WORK REQUEST :: Where a record contains a picture, omit it; otherwise reproduce the listing exactly.

ENTRIES SHOWN ::
- - - - -
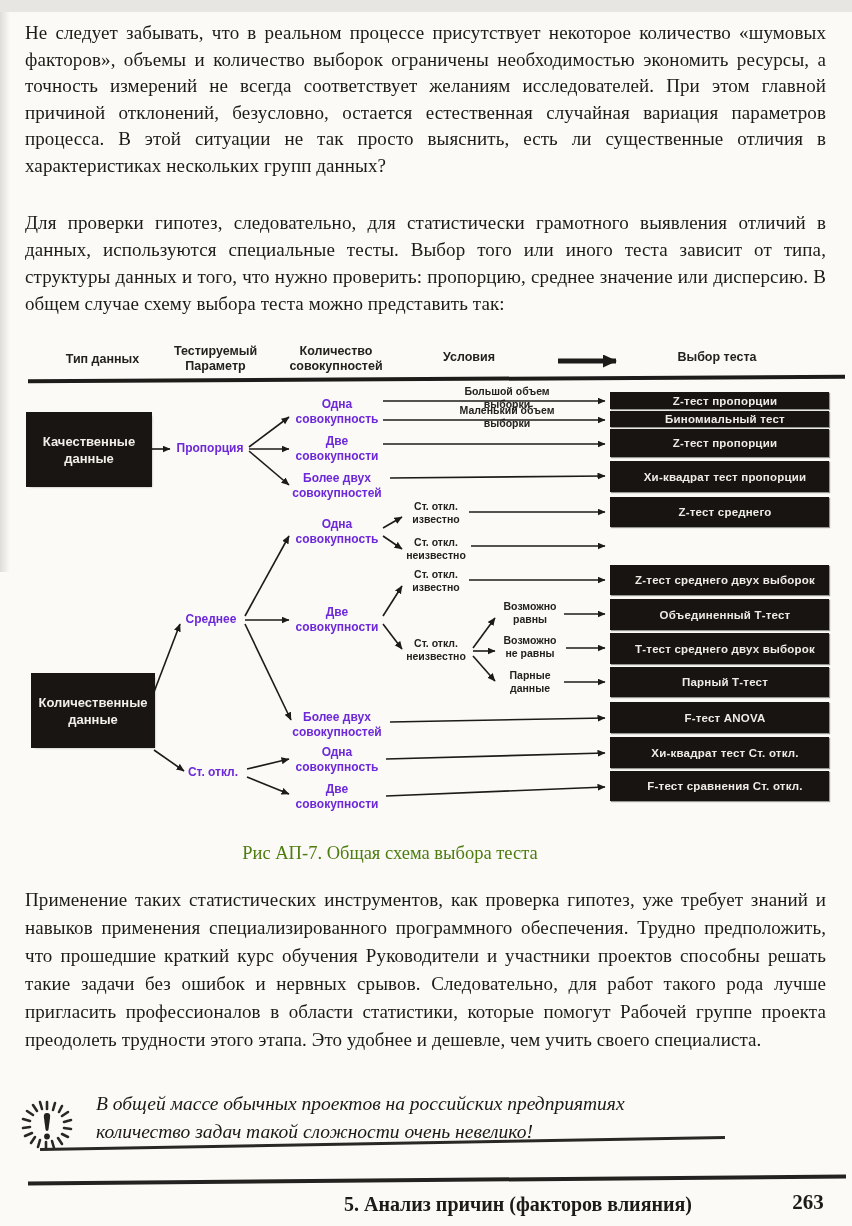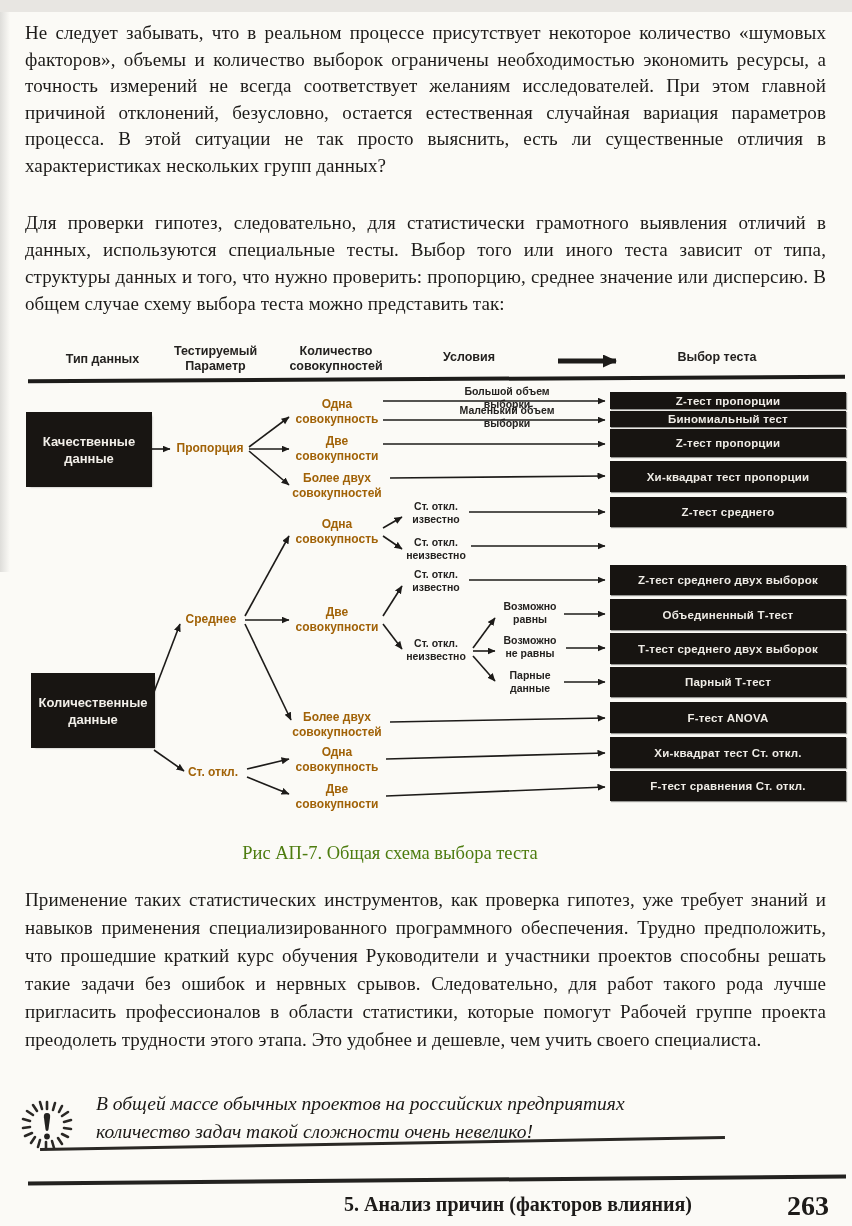--- a/index.html
+++ b/index.html
@@ -31,7 +31,7 @@
     display:flex;align-items:center;justify-content:center;text-align:center;
     box-shadow:0 0 0 2px #181512, 2px 2px 2px rgba(0,0,0,.35);
   }
-  .lbl{font-weight:bold;font-size:12px;line-height:15px;text-align:center;color:#a16207;}
+  .lbl{font-weight:bold;font-size:12px;line-height:15px;text-align:center;color:#6d28d9;}
   .cond{font-weight:bold;font-size:10.5px;line-height:13px;text-align:center;color:#242220;}
   .test-box{
     position:absolute;left:610px;width:236px;background:#171411;color:#efece6;

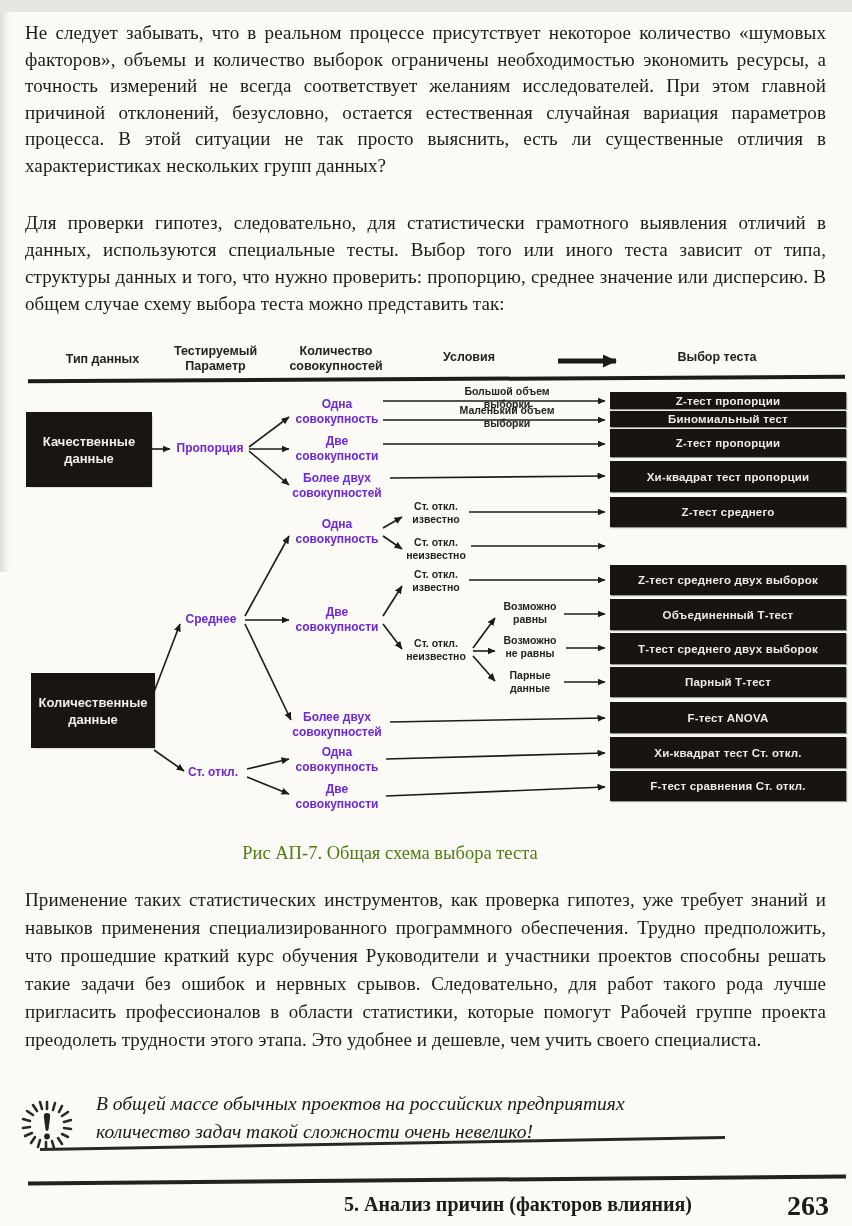--- a/index.html
+++ b/index.html
@@ -34,10 +34,11 @@
   .lbl{font-weight:bold;font-size:12px;line-height:15px;text-align:center;color:#6d28d9;}
   .cond{font-weight:bold;font-size:10.5px;line-height:13px;text-align:center;color:#242220;}
   .test-box{
-    position:absolute;left:610px;width:236px;background:#171411;color:#efece6;
+    position:absolute;left:610px;width:208px;background:#171411;color:#efece6;
     font-weight:bold;font-size:11.5px;letter-spacing:.2px;
     display:flex;align-items:center;justify-content:center;text-align:center;
     box-shadow:1px 1px 1px rgba(0,0,0,.4);
+    padding-left:11px;
   }
   .caption{position:absolute;left:0;top:831px;width:780px;text-align:center;
     font-size:18.5px;color:#4d7c0f;}

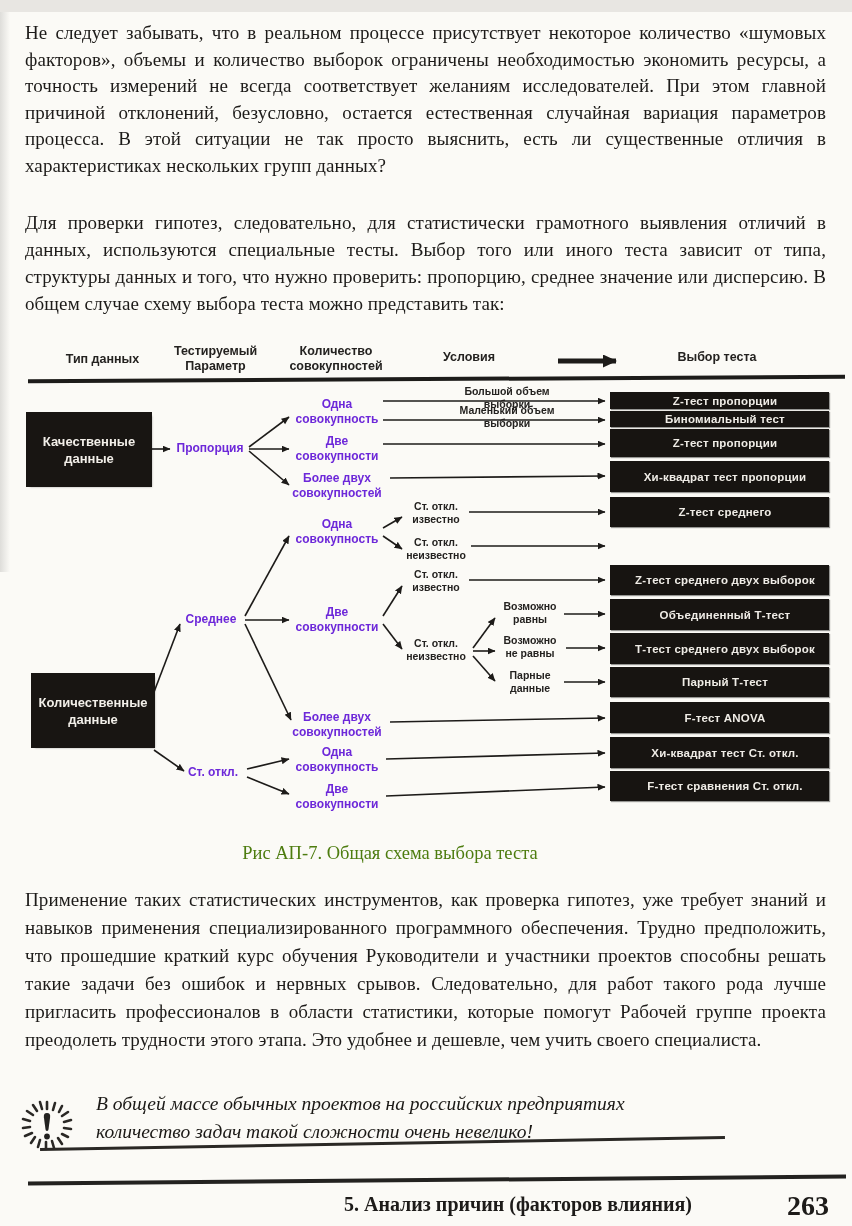--- a/index.html
+++ b/index.html
@@ -56,7 +56,7 @@
   .footer-chapter{position:absolute;left:260px;top:1181px;width:432px;text-align:right;
     font-weight:bold;font-size:20px;color:#1d1b19;}
   .footer-page{position:absolute;left:772px;top:1178px;width:72px;text-align:center;
-    font-weight:bold;font-size:28px;color:#1d1b19;}
+    font-weight:bold;font-size:21px;color:#1d1b19;}
 </style>
 </head>
 <body>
- - - - -
SOLUTION FOR THIS TASK ::
--- a/index.html
+++ b/index.html
@@ -31,7 +31,7 @@
     display:flex;align-items:center;justify-content:center;text-align:center;
     box-shadow:0 0 0 2px #181512, 2px 2px 2px rgba(0,0,0,.35);
   }
-  .lbl{font-weight:bold;font-size:12px;line-height:15px;text-align:center;color:#a16207;}
+  .lbl{font-weight:bold;font-size:12px;line-height:15px;text-align:center;color:#6d28d9;}
   .cond{font-weight:bold;font-size:10.5px;line-height:13px;text-align:center;color:#242220;}
   .test-box{
     position:absolute;left:610px;width:236px;background:#171411;color:#efece6;

--- a/index.html
+++ b/index.html
@@ -34,10 +34,11 @@
   .lbl{font-weight:bold;font-size:12px;line-height:15px;text-align:center;color:#6d28d9;}
   .cond{font-weight:bold;font-size:10.5px;line-height:13px;text-align:center;color:#242220;}
   .test-box{
-    position:absolute;left:610px;width:236px;background:#171411;color:#efece6;
+    position:absolute;left:610px;width:208px;background:#171411;color:#efece6;
     font-weight:bold;font-size:11.5px;letter-spacing:.2px;
     display:flex;align-items:center;justify-content:center;text-align:center;
     box-shadow:1px 1px 1px rgba(0,0,0,.4);
+    padding-left:11px;
   }
   .caption{position:absolute;left:0;top:831px;width:780px;text-align:center;
     font-size:18.5px;color:#4d7c0f;}

--- a/index.html
+++ b/index.html
@@ -56,7 +56,7 @@
   .footer-chapter{position:absolute;left:260px;top:1181px;width:432px;text-align:right;
     font-weight:bold;font-size:20px;color:#1d1b19;}
   .footer-page{position:absolute;left:772px;top:1178px;width:72px;text-align:center;
-    font-weight:bold;font-size:28px;color:#1d1b19;}
+    font-weight:bold;font-size:21px;color:#1d1b19;}
 </style>
 </head>
 <body>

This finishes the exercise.